Three raiders separated from their gang, then, despite Fessran’s yowled warning, ambushed Bira when she returned to escort another cub-carrier, knocking her down and wresting the torch away from her. They pulled her away in the same direction they had taken Drani.

The renegades had changed tactics yet again, and almost instantly. Again Ratha felt caught off balance, not knowing what New Singer was up to. His guard seemed to fragment, but then reclosed, sending off another gang to take down and drag off another female Firekeeper.

Grinding her teeth with frustration, Ratha grabbed the fallen torch, jumped up on Mondir’s and Khushi’s backs, and, with a twist of her head, lobbed the firebrand over New Singer’s defenders right at the enemy leader himself. It hit, but bounced off, guttering to black smoke as it rolled away. In the instant it struck, though, Ratha saw and sensed a collective shudder go through the enemy fighters.

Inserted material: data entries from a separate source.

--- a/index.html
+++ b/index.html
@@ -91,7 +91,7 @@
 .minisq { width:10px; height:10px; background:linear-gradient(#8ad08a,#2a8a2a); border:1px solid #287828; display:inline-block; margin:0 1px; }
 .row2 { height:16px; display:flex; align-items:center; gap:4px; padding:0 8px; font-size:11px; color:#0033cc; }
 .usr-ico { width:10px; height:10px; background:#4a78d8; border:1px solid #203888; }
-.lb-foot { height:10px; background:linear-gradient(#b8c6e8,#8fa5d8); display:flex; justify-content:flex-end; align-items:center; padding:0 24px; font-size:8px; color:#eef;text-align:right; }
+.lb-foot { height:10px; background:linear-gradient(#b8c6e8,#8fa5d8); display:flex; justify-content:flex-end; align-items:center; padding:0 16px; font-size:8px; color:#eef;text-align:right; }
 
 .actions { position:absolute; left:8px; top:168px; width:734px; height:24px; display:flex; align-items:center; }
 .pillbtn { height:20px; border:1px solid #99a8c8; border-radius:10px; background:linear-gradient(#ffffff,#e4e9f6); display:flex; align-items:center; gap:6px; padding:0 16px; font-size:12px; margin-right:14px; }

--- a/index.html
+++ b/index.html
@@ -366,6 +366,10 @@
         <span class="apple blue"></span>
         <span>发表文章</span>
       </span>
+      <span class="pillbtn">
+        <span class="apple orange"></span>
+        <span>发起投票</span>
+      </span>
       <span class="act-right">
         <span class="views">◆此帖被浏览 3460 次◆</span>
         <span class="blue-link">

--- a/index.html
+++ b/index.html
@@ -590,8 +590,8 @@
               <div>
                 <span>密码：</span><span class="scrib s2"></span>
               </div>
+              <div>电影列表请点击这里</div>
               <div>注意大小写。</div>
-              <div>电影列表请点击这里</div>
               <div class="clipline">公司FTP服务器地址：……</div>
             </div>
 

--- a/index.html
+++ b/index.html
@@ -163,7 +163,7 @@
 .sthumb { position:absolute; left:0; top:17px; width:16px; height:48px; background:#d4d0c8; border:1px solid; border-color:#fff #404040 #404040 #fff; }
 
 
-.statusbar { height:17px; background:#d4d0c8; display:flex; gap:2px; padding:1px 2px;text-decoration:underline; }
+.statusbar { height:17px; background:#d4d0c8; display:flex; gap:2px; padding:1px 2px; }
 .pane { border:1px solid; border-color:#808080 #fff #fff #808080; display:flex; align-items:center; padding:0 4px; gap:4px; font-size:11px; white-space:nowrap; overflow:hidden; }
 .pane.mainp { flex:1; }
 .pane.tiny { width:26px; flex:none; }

The blurred sight of a sandy coat told Ratha that Fessran had seen the same thing and understood it. Bounding atop Cherfan, the Firekeeper leader reared and flung her brand at New Singer, hitting square on. Another, deeper shudder ran through the hunter renegades, freezing some of them, but New Singer recovered.

With his warriors beating the flame out of his fur, even throwing themselves atop him to quench it, New Singer whipped his forces to greater ferocity, rage leaping in his eyes.

Fessran’s effort had been briefly effective, but it hadn’t stopped the hunter attack, and it had left the Firekeeper without her torch. Ratha was already leaping to her friend’s side as Fessran sprang away and landed, but brindled raider pelts blocked her way as the rogues surrounded and overwhelmed Fessran. The air was filled with growling, spitting, and hissed cursing as the Firekeeper went into a wild flurry. Ratha could see the blood spray flying over the heads of Fessran’s attackers. She fought to reach Fessran’s side.

With a frantic glance behind, Ratha saw that the enemy’s staunch huddle of defense had transformed itself into two wings curving outward around the raging fight. New Singer was still protected in the midst of one wing. Ratha heard Cherfan’s bellow of annoyance when the big herder found himself clawing the air where the enemy leader had been an instant ago.

More enemy gangs leaped on Firekeepers and herders alike, but they were dodging the males to fall upon the females, who were encircled and either forced or dragged away by the scruff.

Other raiders seemed to be running away, but in the wrong direction, farther into clan ground.